Drugs were as uncontrollable as the weather. The smell of burning marijuana filled the air. Acid was being passed out in Kool-Aid and other edible forms. Drugs such as heroin, opium, and mescaline were also being distributed throughout the festival. By midnight on Friday it started to rain and hardly let up the whole weekend. Nearly four hundred and fifty thousand people were packed together camping in the mud and sharing their love with each other. By Saturday morning there was already a food crisis. Local groups set up free kitchens and the National Guard had food and medical supplies flown in by helicopter. Three main medical tents were also setup to help organize the patients. There was one for people experiencing bad drug symptoms, another for people with bad cuts and abrasions (especially on the feet) and the last one was for people who burned their eyes from staring at the sun too long.

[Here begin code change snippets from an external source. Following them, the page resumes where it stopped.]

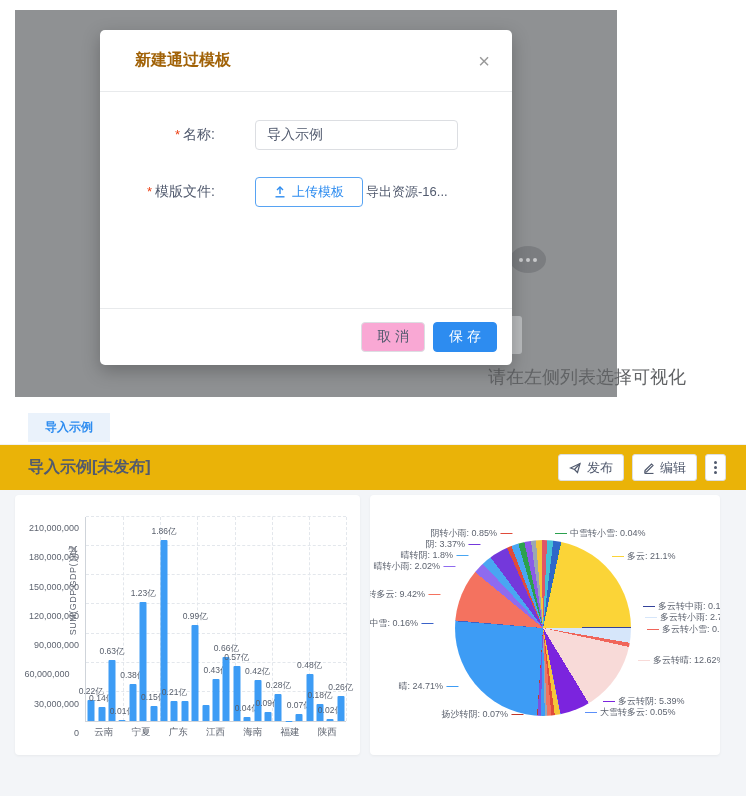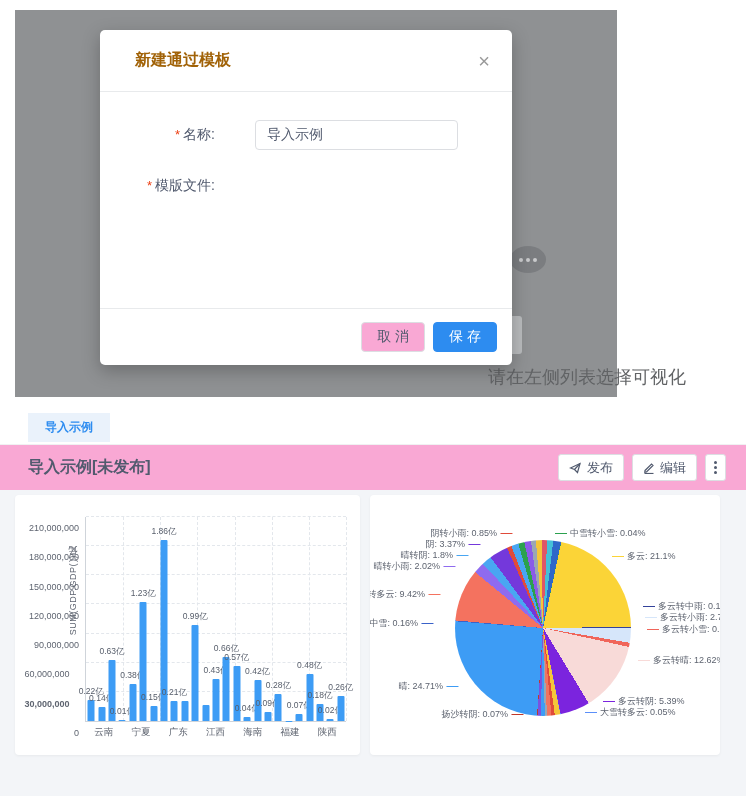--- a/index.html
+++ b/index.html
@@ -96,6 +96,17 @@
       </div>
       <div class="form-row">
         <div class="form-label"><span class="req">*</span><span>模版文件:</span></div>
+        <div class="form-control">
+          <div class="upload-btn">
+            <svg width="12" height="12" viewBox="0 0 12 12" fill="none" stroke="#2d8cf0" stroke-width="1.4">
+                <path d="M6 8 V1.5"></path>
+                <path d="M3 4 L6 1 L9 4"></path>
+                <path d="M1.5 10.8 H10.5"></path>
+              </svg>
+            <span>上传模板</span>
+          </div>
+          <span class="file-name">导出资源-16...</span>
+        </div>
       </div>
     </div>
     <div class="modal-footer">

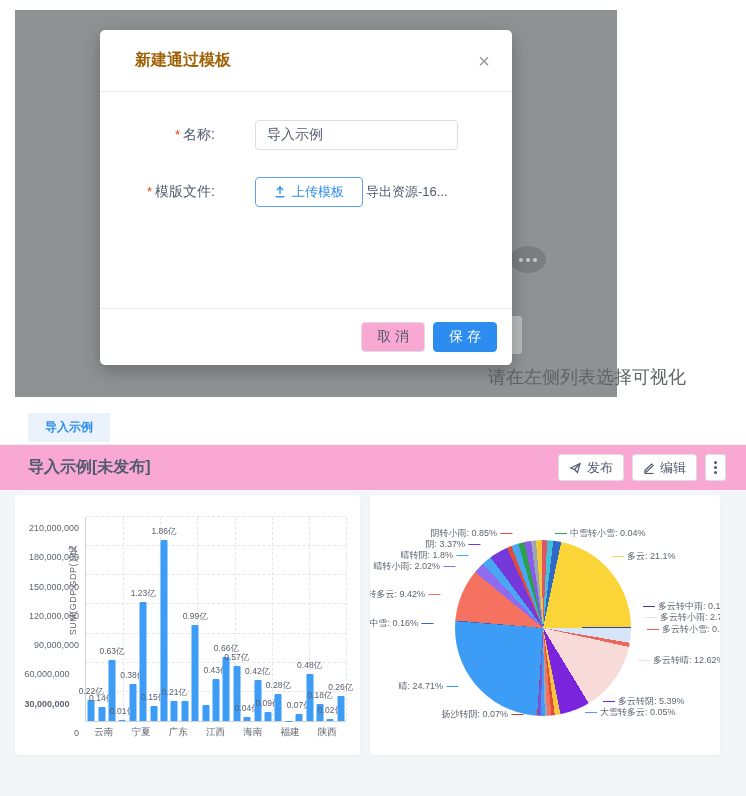--- a/index.html
+++ b/index.html
@@ -39,7 +39,7 @@
   .bottom-section { position:absolute; left:0; top:400px; width:746px; height:396px; }
   .tab-bar { height:45px; background:#fff; padding:13px 0 0 28px; border-bottom:1px solid #f0f1f2; }
   .tab { display:inline-block; background:#eaf2fb; color:#2d8cf0; font-size:12px; font-weight:bold; padding:6px 17px; }
-  .title-row { height:45px; background:#f9a8d4; display:flex; align-items:center; justify-content:space-between; padding:0 20px 0 28px; }
+  .title-row { height:45px; background:#eab308; display:flex; align-items:center; justify-content:space-between; padding:0 20px 0 28px; }
   .page-title { font-size:16px; font-weight:bold; color:#515a6e; }
   .action-btns { display:flex; gap:8px; }
   .abtn { height:27px; padding:0 10px; background:#fff; border:1px solid #dcdee2; border-radius:3px; font-size:13px; color:#515a6e; display:flex; align-items:center; gap:5px; cursor:pointer; }

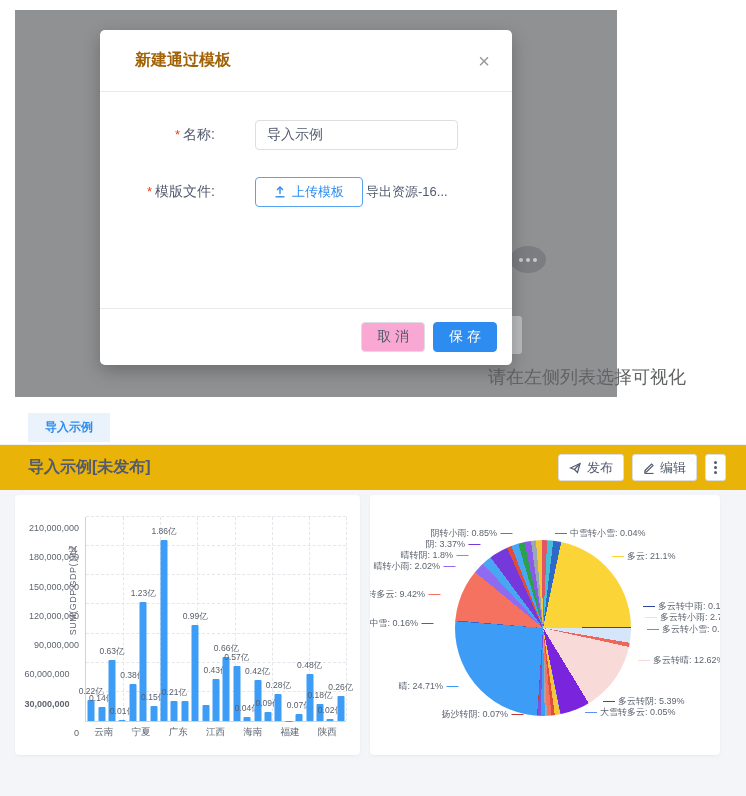--- a/index.html
+++ b/index.html
@@ -152,7 +152,7 @@
       <div class="ylabel-rot" id="bar-ylabel">SUM(GDP.GDP(亿元))</div>
       <div id="bar-yticks">
           <div class="ytick" style="position: absolute; left: 0px; width: 64px; text-align: right; bottom: 22px; right: auto; transform: translateY(50%);">0</div>
-          <div class="ytick" style="position: absolute; left: 0px; width: 64px; text-align: center; bottom: 51.2857px; right: auto; transform: translateY(50%); font-weight: bold;">30,000,000</div>
+          <div class="ytick" style="position: absolute; left: 0px; width: 64px; text-align: right; bottom: 51.2857px; right: auto; transform: translateY(50%);">30,000,000</div>
           <div class="ytick" style="position: absolute; left: 0px; width: 64px; text-align: center; bottom: 80.5714px; right: auto; transform: translateY(50%);">60,000,000</div>
           <div class="ytick" style="position: absolute; left: 0px; width: 64px; text-align: right; bottom: 109.857px; right: auto; transform: translateY(50%);">90,000,000</div>
           <div class="ytick" style="position: absolute; left: 0px; width: 64px; text-align: right; bottom: 139.143px; right: auto; transform: translateY(50%);">120,000,000</div>

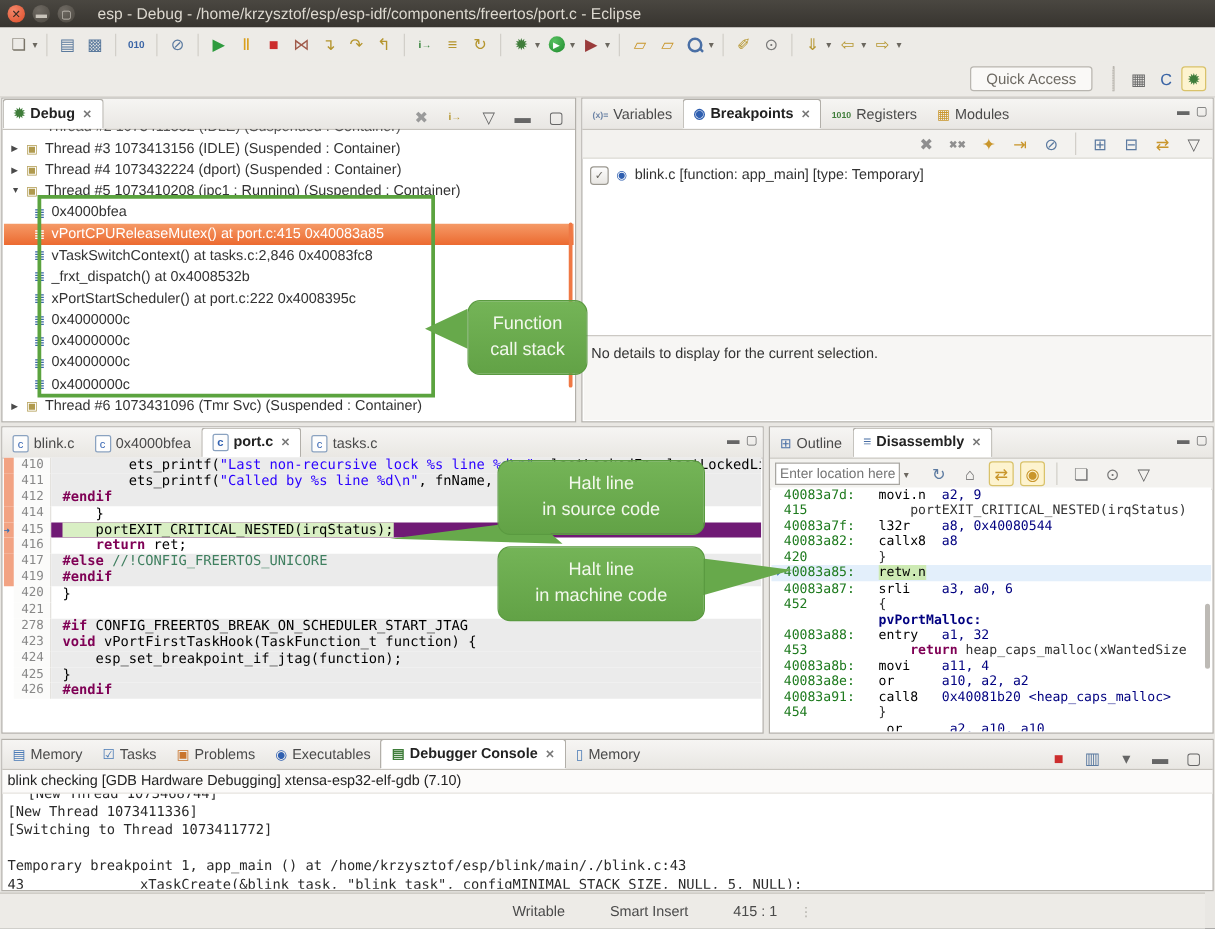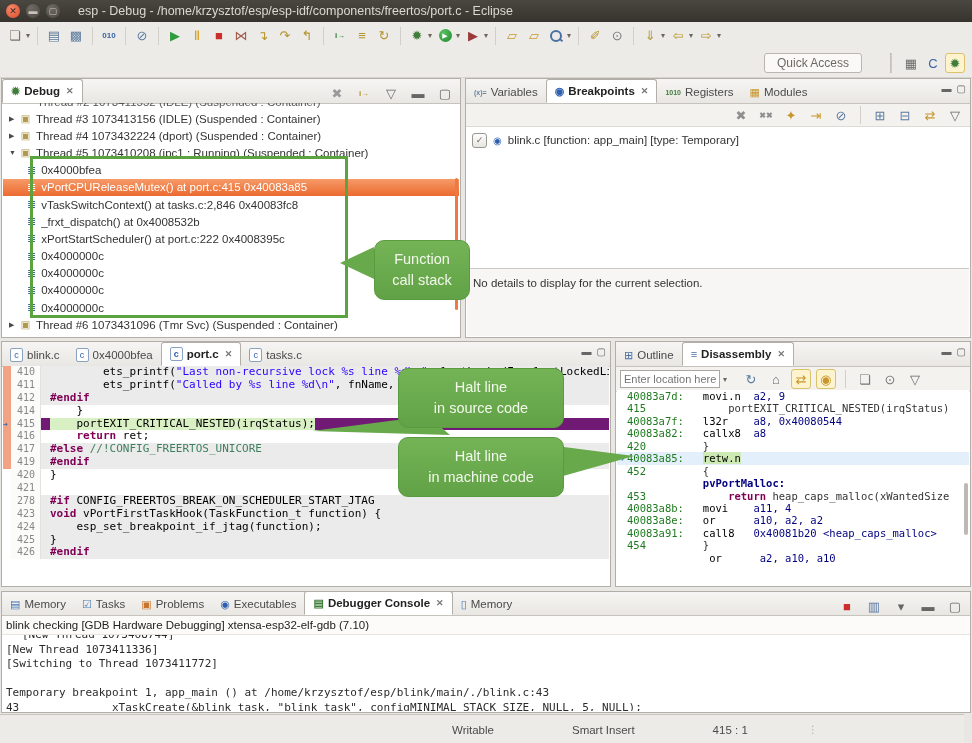--- a/index.html
+++ b/index.html
@@ -27,7 +27,7 @@
   .mag::before{content:"";position:absolute;left:1px;top:1px;width:8px;height:8px;border:2px solid #4a6fa5;border-radius:50%;}
   .mag::after{content:"";position:absolute;left:10px;top:10px;width:4px;height:2px;background:#4a6fa5;transform:rotate(45deg);}
   #quickaccess{border:1px solid #b9b6b0;border-radius:3px;background:#faf9f7;color:#6e6a63;font-size:12px;
-               padding:2px 12px;margin-right:20px;}
+               padding:2px 12px;margin-right:8px;}
   .persp-sep{width:1px;height:20px;background:#cfccc6;margin:0 8px;border-left:1px dotted #b9b6b0;}
   
   .panel{position:absolute;background:#fff;border:1px solid #b2afa9;box-sizing:border-box;}

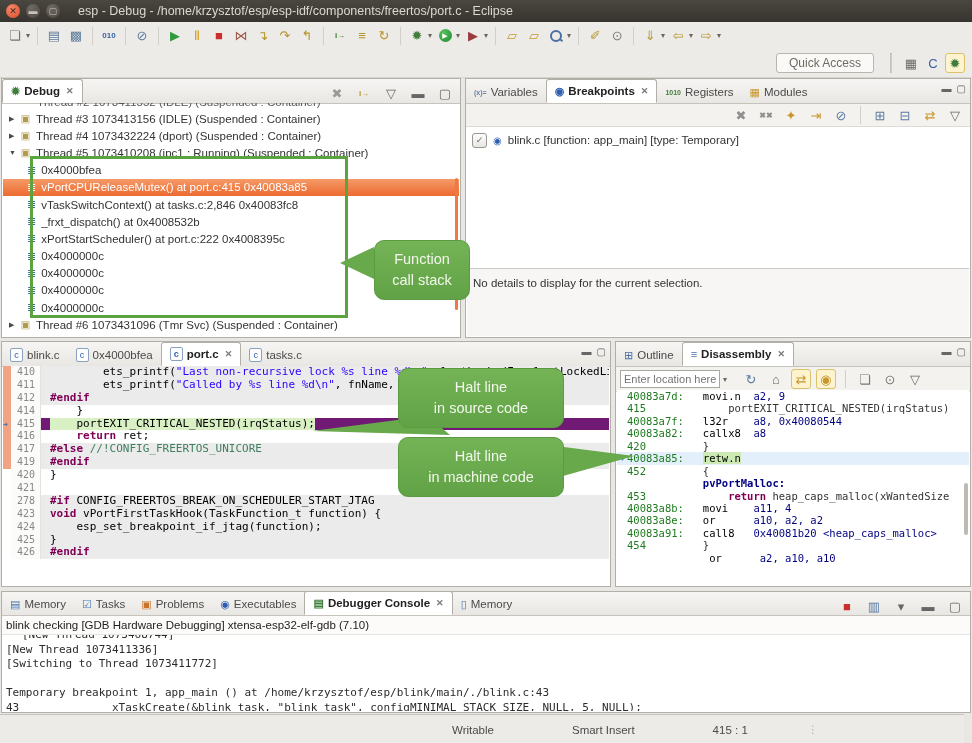--- a/index.html
+++ b/index.html
@@ -384,6 +384,7 @@
         <div class="dis-row"><span class="d-adr">40083a82:</span><span class="d-mn">   callx8</span><span class="d-op">  a8</span></div>
         <div class="dis-row"><span class="d-src">420</span><span class="d-pl">         }</span></div>
         <div class="dis-row hl"><span class="d-adr">40083a85:</span><span class="d-pl">   </span><span class="d-mnh">retw.n</span></div>
+        <div class="dis-row"><span class="d-adr">40083a87:</span><span class="d-mn">   srli</span><span class="d-op">    a3, a0, 6</span></div>
         <div class="dis-row"><span class="d-src">452</span><span class="d-pl">         {</span></div>
         <div class="dis-row"><span class="d-pl">            </span><span class="d-lbl">pvPortMalloc:</span></div>
         <div class="dis-row"><span class="d-src">453</span><span class="d-pl">             </span><span class="d-kw">return</span><span class="d-pl"> heap_caps_malloc(xWantedSize</span></div>

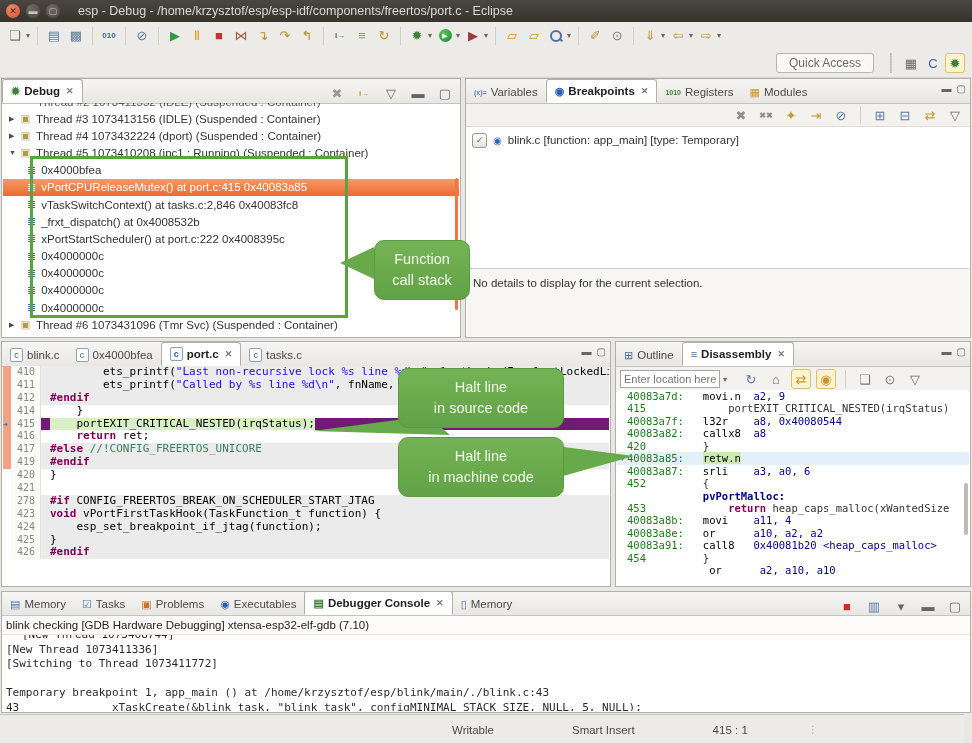--- a/index.html
+++ b/index.html
@@ -387,6 +387,7 @@
         <div class="dis-row"><span class="d-adr">40083a87:</span><span class="d-mn">   srli</span><span class="d-op">    a3, a0, 6</span></div>
         <div class="dis-row"><span class="d-src">452</span><span class="d-pl">         {</span></div>
         <div class="dis-row"><span class="d-pl">            </span><span class="d-lbl">pvPortMalloc:</span></div>
+        <div class="dis-row"><span class="d-adr">40083a88:</span><span class="d-mn">   entry</span><span class="d-op">   a1, 32</span></div>
         <div class="dis-row"><span class="d-src">453</span><span class="d-pl">             </span><span class="d-kw">return</span><span class="d-pl"> heap_caps_malloc(xWantedSize</span></div>
         <div class="dis-row"><span class="d-adr">40083a8b:</span><span class="d-mn">   movi</span><span class="d-op">    a11, 4</span></div>
         <div class="dis-row"><span class="d-adr">40083a8e:</span><span class="d-mn">   or</span><span class="d-op">      a10, a2, a2</span></div>

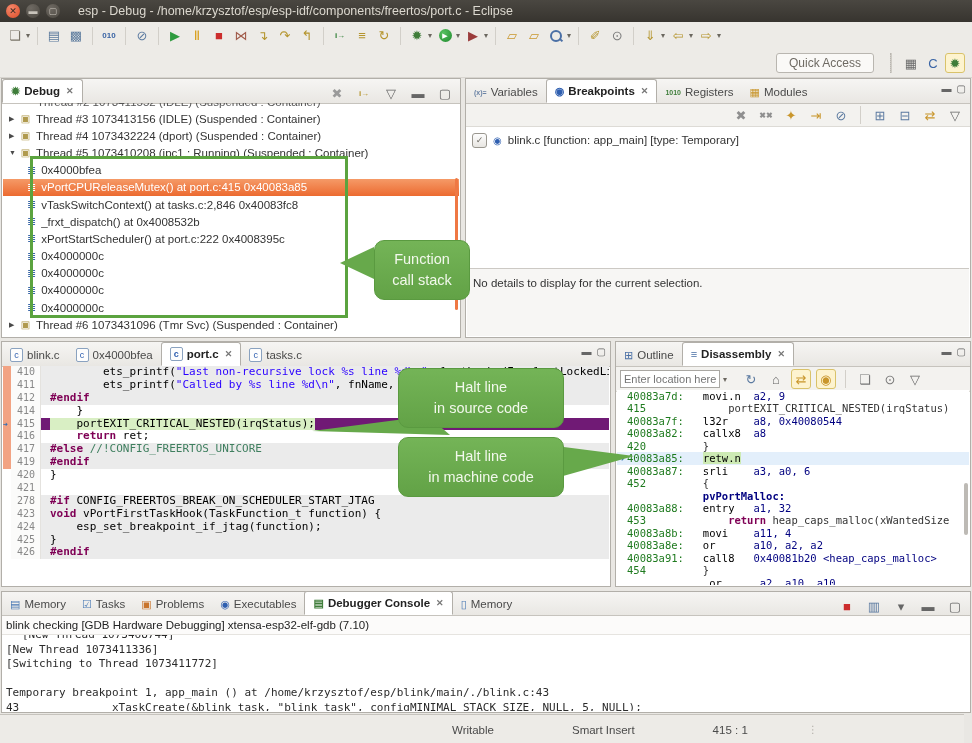--- a/index.html
+++ b/index.html
@@ -86,7 +86,7 @@
   #console-lines .con-line:first-child{margin-top:-7px;padding-left:20px;}
   
   #statusbar{position:absolute;left:0;top:714px;width:964px;height:29px;background:#edebe7;border-top:1px solid #c6c3bd;
-             display:flex;align-items:center;font-size:11.5px;color:#4a4a4a;gap:42px;}
+             display:flex;align-items:center;font-size:11.5px;color:#4a4a4a;}
   #statusbar .slot{padding:0 18px;}
   .sb-handle{color:#b0ada7;font-size:10px;letter-spacing:-1px;}
   

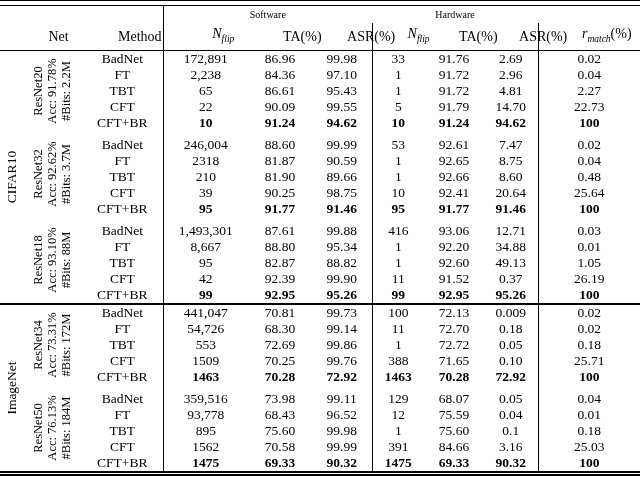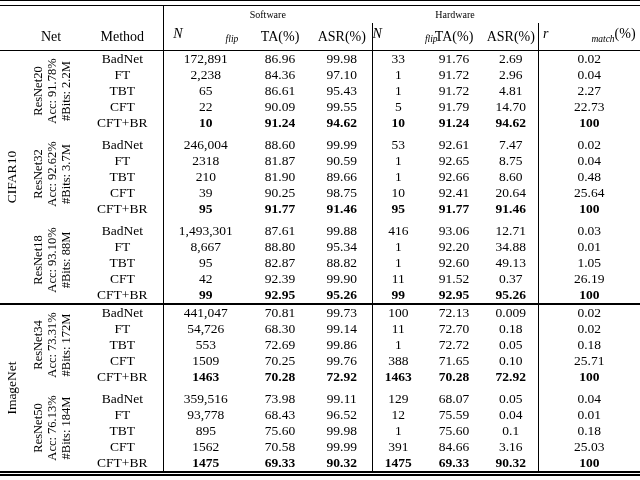--- a/index.html
+++ b/index.html
@@ -13,7 +13,7 @@
   td, th { padding:0; margin:0; text-align:center; font-weight:normal; font-size:13.5px; line-height:16px; overflow:visible; }
   .br { border-right:1px solid #000; }
   thead tr.h1 td { font-size:10px; line-height:17px; }
-  thead tr.h2 th { font-size:14px; line-height:21px; border-bottom:1px solid #000; }
+  thead tr.h2 th { font-size:14px; line-height:21px; border-bottom:1px solid #000;padding-left:35px; }
   thead th.net-h { padding-left:20px; }
   .mvar { font-style:italic; }
   .mvar sub { font-size:9.5px;margin-left:43px; }

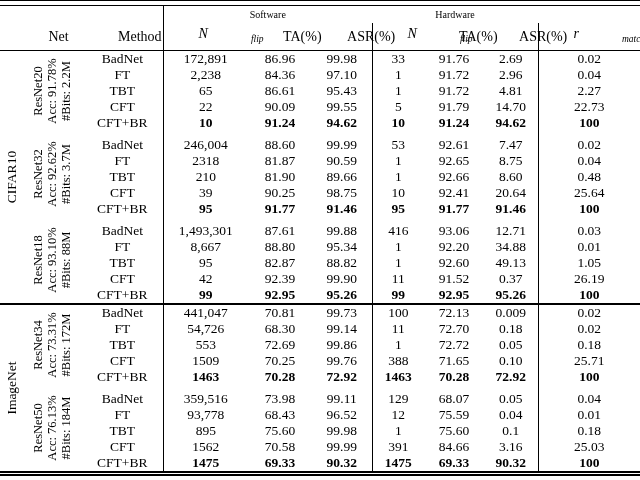--- a/index.html
+++ b/index.html
@@ -16,7 +16,7 @@
   thead tr.h2 th { font-size:14px; line-height:21px; border-bottom:1px solid #000;padding-left:35px; }
   thead th.net-h { padding-left:20px; }
   .mvar { font-style:italic; }
-  .mvar sub { font-size:9.5px;margin-left:43px; }
+  .mvar sub { font-size:9.5px; }
   tbody tr.block-gap td { padding-top:6px; }
   tbody tr.section-start td { border-top:2px solid #000; }
   .bold { font-weight:bold; }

A total of thirty two groups performed during the three day Woodstock event. On Friday, August 15, 1969 at 5:07pm Richie Havens entered the stage and started the music. Following his act was Country Joe McDonald, John Sebastian, Bert Sommer, Tim Hardin, Ravi Shankar, Melanie, Arlo Guthrie, and Joan Baez. On Saturday, August 16, 1969, around 12:15pm, Quill came on, followed by Keef Hartly, Santana, Mountain, Canned Heat, The Incredible String Band, Grateful Dead, Creedence Clearwater Revival, Janis Joplin, Sly and the Family Stone, The Who, and Jefferson Airplane. On Sunday, August 17, 1969, Joe Crocker took the stage around 2:00pm, due to a huge storm the music had to cease and did not continue until about 7:00pm. At that time Country Joe and the Fish came on, followed by Ten Years After, The Band, Blood Sweat and Tears, Johnny Winter, Crosby Stills Nash and Young, The Paul Butterfield Blues Band, and Sha-Na-Na. Last but not least, on Monday, August 18, 1969, around 8:30am Jimi Hendrix walked on stage for an unforgettable ending. He played to a mere forty thousand people and officially ended the Woodstock Music and Art Fair at 10:30am.
Woodstock was more than just an art and music festival; it was the capstone of an era and a cultural jungle. People of all sorts attended; Vietnam vets, black militants, anti-war protestors, rednecks, anti-gays, ban drug advocates, pro-government advocates, legalize drug advocates, gays/lesbians, and anti-government advocates. Although it might have seemed to be the start of a civilization collapse, it actually became the site of a mini-nation, in which minds were open and love was free. The people who came together on August of 1969 created an unforgettable landmark of the twentieth century, which changed the world forever. Gary Proud, an original Woodstock attendee, said, “You can shake off the mud, the music will fade, but you can never forget the emotions.”